24/06/2014 05:08 EDT | Actualisé 23/08/2014 05:12 EDT

Une amende de 200.000 euros a été requise mardi en appel à l'encontre de la compagnie aérienne irlandaise Ryanair, poursuivie en France pour travail dissimulé sur sa base de Marseille-Marignane entre 2007 et 2010.

Ce montant correspond à l'amende infligée en première instance à la compagnie en octobre 2013.

Le jugement a été mis en délibéré au 28 octobre.

Ryanair est poursuivie pour n'avoir jamais déclaré son activité sur sa base de Marseille-Marignane, arguant que c'est le droit social irlandais, beaucoup plus avantageux financièrement, qui devait s'appliquer à ses 127 salariés.

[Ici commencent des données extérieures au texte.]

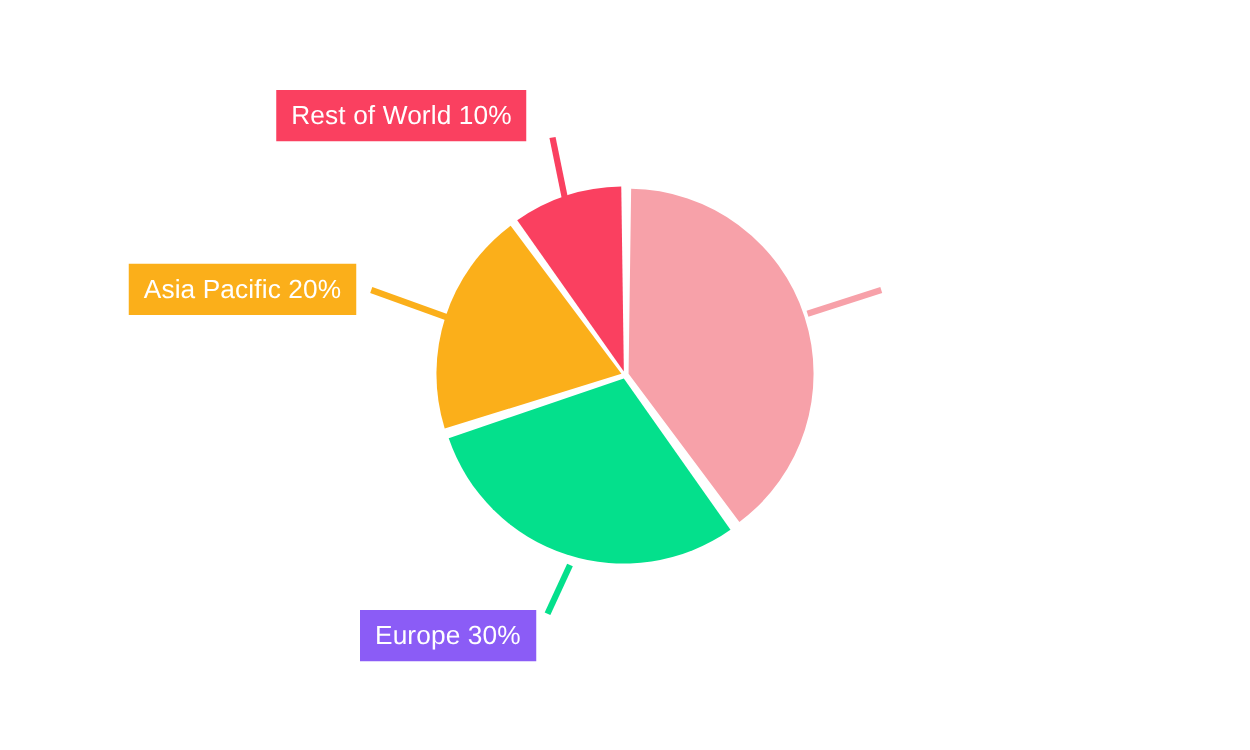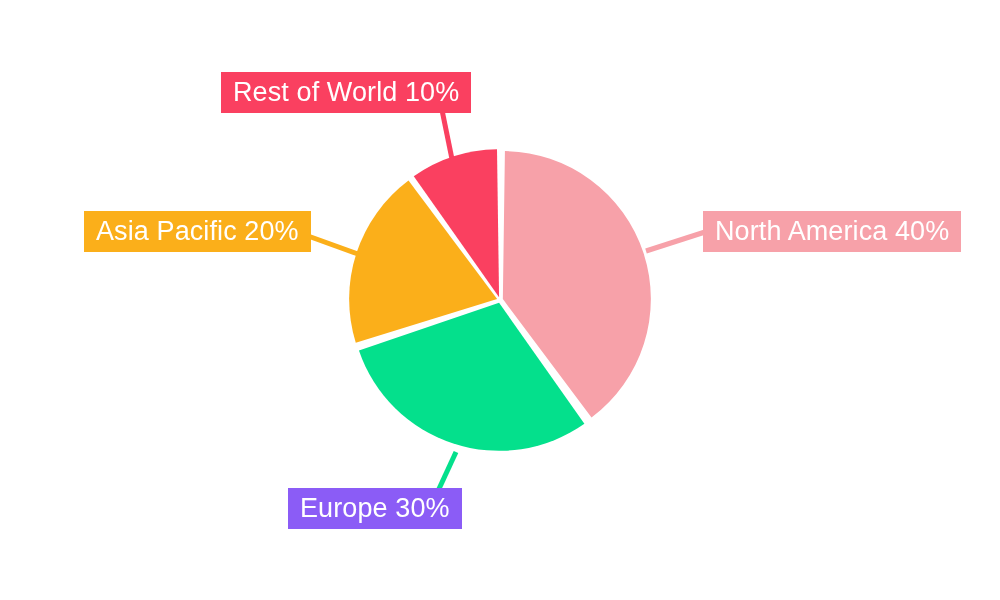--- a/index.html
+++ b/index.html
@@ -36,7 +36,7 @@
     justify-content: flex-start;
     color: #ffffff;
     font-family: "Liberation Sans", sans-serif;
-    font-size: 27px;
+    font-size: 21px;
     line-height: 1;
     letter-spacing: 0.1px;
     white-space: nowrap;

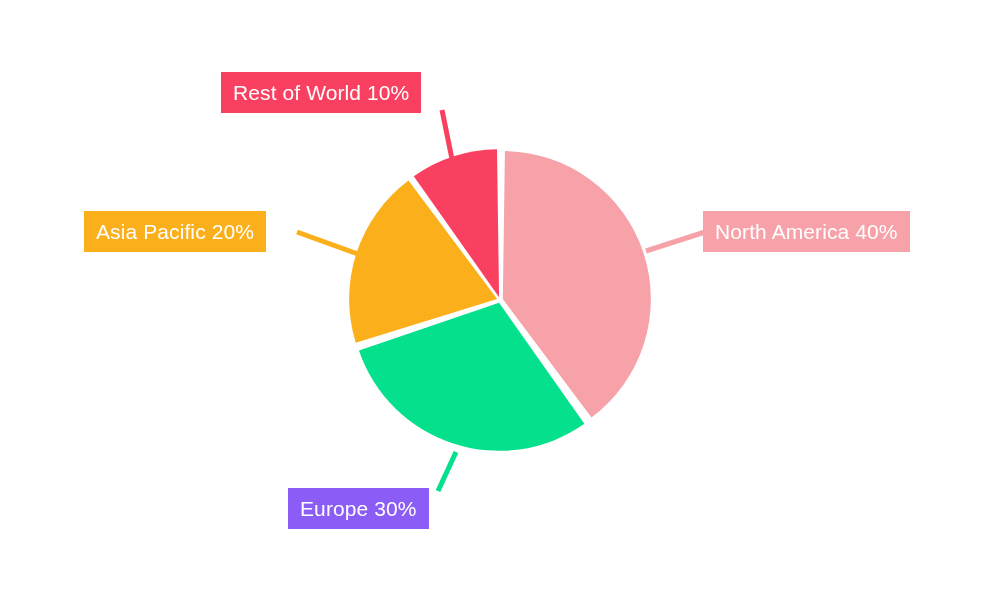--- a/index.html
+++ b/index.html
@@ -52,7 +52,7 @@
     top: 488px;
   }
   #label-asia-pacific {
-    left: 84px;
+    left: 103px;
     top: 211px;
   }
   #label-rest-of-world {

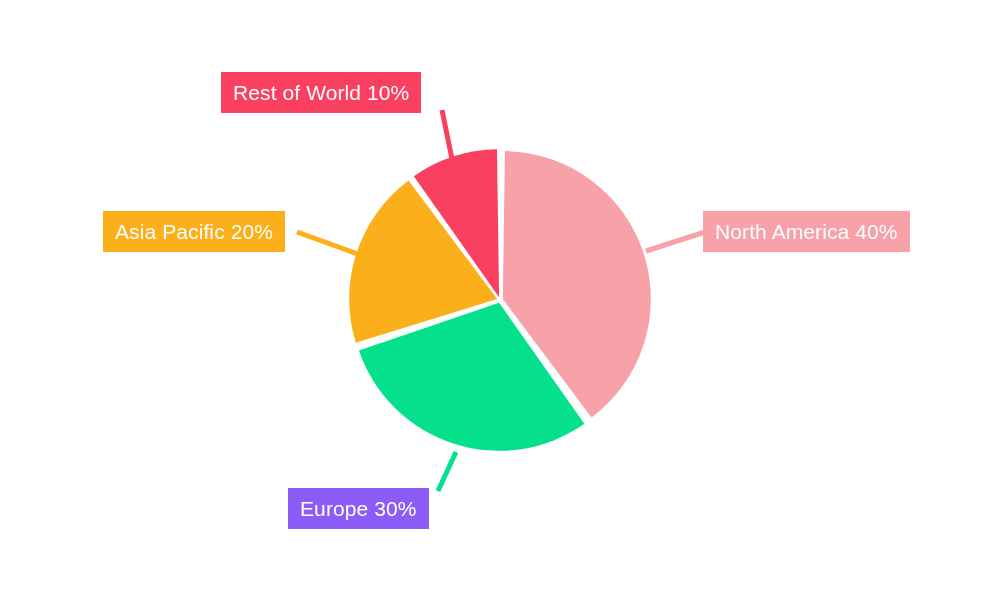--- a/index.html
+++ b/index.html
@@ -80,9 +80,6 @@
       </g>
   </svg>
 
-  <div class="slice-label" id="label-north-america" style="background: rgb(247, 161, 169);">
-    <span>North America 40%</span>
-  </div>
 
   <div class="slice-label" id="label-europe" style="background: #8b5cf6;">
     <span>Europe 30%</span>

"Le taux de cotisation salariale, tant pour les salariés que pour les employeurs, varie du simple au quadruple entre la France et Irlande. Une telle différence de cotisation permet évidemment une réduction des coûts. Si on ne fait pas de profit sur les billets, il faut qu'on le fasse ailleurs. C'étaient les salariés qui étaient low cost, voire très low cost", a lancé l'avocate générale Isabelle Pouey.

Elle a également requis la condamnation de la société pour les autres infractions lui valant d'être poursuivie: prêt illicite de main d'oeuvre, emploi illicite de personnel et entrave aux fonctionnement des instances représentatives du personnel.

Selon elle, Ryanair possédait bel et bien sur le terminal de Marseille-Marignane une "base d'exploitation" pérenne, ce qui lui imposait "d'être soumis à la législation du pays d'établissement, en l'occurrence la France".

A l'appui de son argumentation le développement de l'activité de la compagnie, la durée des contrats des salariés (3 ans), le fait qu'ils étaient tenus d'habiter à proximité, ou encore la durée de la convention liant Ryanair à la Chambre de commerce de Marseille pour le bail de ses locaux (10 ans).

L'avocat de la défense, Me Luc Brossolet, a dénoncé "la caricature qui veut que Ryanair soit une affreuse société qui maltraite tous ses salariés". A ses yeux, Marseille-Marignane, où Ryanair a "pris le risque d'investir" n'était rien d'autre qu'une "base opérationnelle", où "il ne se décidait strictement rien, sans service commercial, sans interlocuteur pour le public, où pas un contrat n'était signé".

Pas de quoi, donc, être considéré comme un établissement au sens européen du terme, selon lui.

Les salariés, de surcroît, étaient affiliés à la Sécurité sociale irlandaise, ce qui les dispensait de cotiser en France, a-t-il aussi fait valoir.

La défense a aussi fustigé les "sommes extraordinaires" allouées aux parties civiles en première instance: 8,8 M EUR de dommages et intérêts, principalement à l'Urssaf, organisme chargé de recouvrer les cotisations patronales en France, et à divers organismes sociaux.